5. The phases of pre-licensure testing To consider this, let us review the process by which vaccines are currently approved in the US Vaccines, like other biologics and pharmaceuticals, undergo extensive testing in animals and in human subjects prior to licensure. The Food and Drug Act Regulations refer to various phases of drug studies in humans [Title 21 of the Code of Federal Regulations (CFR), Part 312 (21 CFR 312)]. Clinical testing prior to licensure involves three phases of testing that occasionally overlap. Prephase I studies refer to animal testing and include tests for safety, tolerability, and efficacy. The entire pre-licensure process from Phase I through Phase III and then licensure takes an average 8.5 years [15]. Of note, for every five drugs for which phase I studies are initiated, only one is licensed. Phase I studies are the first human subjects studies [16 – 18]. These are focused primarily on safety and tolerability and specifically designed to identify a dose to use in further studies. These studies are typically open-label and nonrandomized. They involve 20–80 subjects and last several months. Subjects may be normal subjects or patients or both. Phase II studies involve a larger number of subjects of approximately 100 – 300 in number [19 – 22]. These studies seek to determine evidence for efficacy and only secondarily data on safety and tolerability. They are frequently conducted as open-label, single-arm studies. These data are gathered over several months to one or two years. Often, immunogenicity is studied rather than efficacy. Should the vaccine appear immunogenic, these studies provide the information necessary to design successful Phase III studies of adequate power to demonstrate efficacy. Phase III studies involve larger numbers. For vaccine studies, they involve several hundred to several thou-
sand subjects [23,24]. The goals of these studies typically include efficacy as well as immunogenicity, safety, tolerability, and dose-schedule. These randomized, double-blinded, controlled trials are the pivotal studies upon which the US FDA bases its decision to approve or license the vaccine. Phase IV studies refer to post-licensure studies and take many different forms for many different objectives [25,26]. Recent examples include studies that explore alternate routes of dosing and focus on new populations. Phase IV testing may involve much larger groups of subjects than studied in the first three phases and may have as the primary study goal safety issues [27]. These phase IV studies may be conducted and reported years or even decades after licensure [25,26]. Thus, at the time of licensure, at the end of phase III testing, no more than 10 000 individuals may have actually received the study vaccine. Furthermore, this process involves only a few years observation of the recipients post-vaccination.

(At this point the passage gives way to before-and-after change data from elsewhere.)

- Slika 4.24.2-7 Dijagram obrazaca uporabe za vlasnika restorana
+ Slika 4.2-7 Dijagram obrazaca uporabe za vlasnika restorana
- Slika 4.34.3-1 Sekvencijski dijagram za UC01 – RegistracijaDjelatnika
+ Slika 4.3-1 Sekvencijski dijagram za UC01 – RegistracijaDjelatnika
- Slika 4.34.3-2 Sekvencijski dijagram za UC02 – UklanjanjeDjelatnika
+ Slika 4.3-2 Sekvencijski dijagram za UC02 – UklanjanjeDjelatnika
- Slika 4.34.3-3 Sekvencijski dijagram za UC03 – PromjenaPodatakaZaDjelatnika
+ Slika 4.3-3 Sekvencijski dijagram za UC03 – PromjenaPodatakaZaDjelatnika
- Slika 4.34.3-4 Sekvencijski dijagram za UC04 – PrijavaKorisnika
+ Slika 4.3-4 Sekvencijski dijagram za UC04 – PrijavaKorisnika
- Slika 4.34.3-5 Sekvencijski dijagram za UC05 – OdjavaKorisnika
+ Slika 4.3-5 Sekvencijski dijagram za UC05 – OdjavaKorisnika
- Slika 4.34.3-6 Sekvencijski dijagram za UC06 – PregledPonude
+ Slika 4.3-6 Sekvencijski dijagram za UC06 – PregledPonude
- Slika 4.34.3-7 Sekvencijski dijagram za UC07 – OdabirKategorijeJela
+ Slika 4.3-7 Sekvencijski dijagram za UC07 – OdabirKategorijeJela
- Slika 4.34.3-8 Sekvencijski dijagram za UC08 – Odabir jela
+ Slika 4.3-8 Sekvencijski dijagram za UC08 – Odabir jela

6. Sample size, rare events, and the rule of three A sample size of 10 000 subjects may provide excellent estimates of efficacy but cannot provide an adequate denominator to rule out rare adverse events. To demonstrate this, we will first introduce the so-called Rule of Three [28]. The rule refers to an approximate estimate of an upper limit to a 95% confidence interval, when no occurrences of a particular event have yet occurred despite numerous observations. The Rule of Three draws upon the binomial distribution of the occurrence or non-occurrence of events. The rule states that with 30 or more observations, when no events have occurred, the upper limit of the 95% confidence interval for the rate of events is approximately 3/N, when N is the number of observations. For example one may wish to estimate the possibility of a particular complication following a new surgical procedure despite the fact that such a complication has not occurred despite 30 cases. One could use the Rule of Three to estimate that the true rate of that complication may be much higher than zero. The Rule of Three indicates that the 95% confidence interval includes as its upper limit approximately 3/30 or 10%. Of course, with more observations, the denominator expands and the upper limit falls. With 100 observations, the upper limit is approximately 3/100 or 3%. With 1000, the upper limit is approximately 3/1000 or 0.3%. In terms of pre-licensure testing, given 10 000 subjects studied, despite the lack of any observed events, for any particular concern, the upper limit of its occurrence would be approximately 3/10 000 or 0.03%.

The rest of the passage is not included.